Die EU-Kommission will die Einstufung von Wasserstoff, der mit Atomstrom produziert wurde, als „grün“ ermöglichen. Die Brüsseler Behörde legte am Montag einen Vorschlag für eine entsprechende Definition von grünem Wasserstoff vor. Unter bestimmten Umständen könnte mit Atomkraft hergestellter Wasserstoff demnach als nachhaltig und entsprechend förderwürdig gelten.
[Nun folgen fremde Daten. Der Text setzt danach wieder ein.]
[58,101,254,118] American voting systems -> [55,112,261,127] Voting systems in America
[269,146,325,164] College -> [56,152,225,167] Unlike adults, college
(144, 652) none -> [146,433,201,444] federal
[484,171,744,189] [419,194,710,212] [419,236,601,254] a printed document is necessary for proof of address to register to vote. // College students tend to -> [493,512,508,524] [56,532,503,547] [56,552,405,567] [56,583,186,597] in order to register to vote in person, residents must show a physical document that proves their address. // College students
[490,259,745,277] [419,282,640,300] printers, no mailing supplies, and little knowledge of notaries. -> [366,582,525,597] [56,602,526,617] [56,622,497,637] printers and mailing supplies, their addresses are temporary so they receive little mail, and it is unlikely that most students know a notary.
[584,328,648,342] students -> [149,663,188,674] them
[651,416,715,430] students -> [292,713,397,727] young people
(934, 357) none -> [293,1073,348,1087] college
Das könnte für Streit zwischen Deutschland und Frankreich sorgen, die in der Atomfrage gespalten sind.

Nach Vorstellung der Kommission soll Wasserstoff unter anderem als grün gelten, wenn er mit Hilfe von nur zu diesem Zweck produziertem Strom aus erneuerbaren Energien hergestellt wurde. So soll vermieden werden, dass Strom aus Erneuerbaren für andere Zwecke fehlt.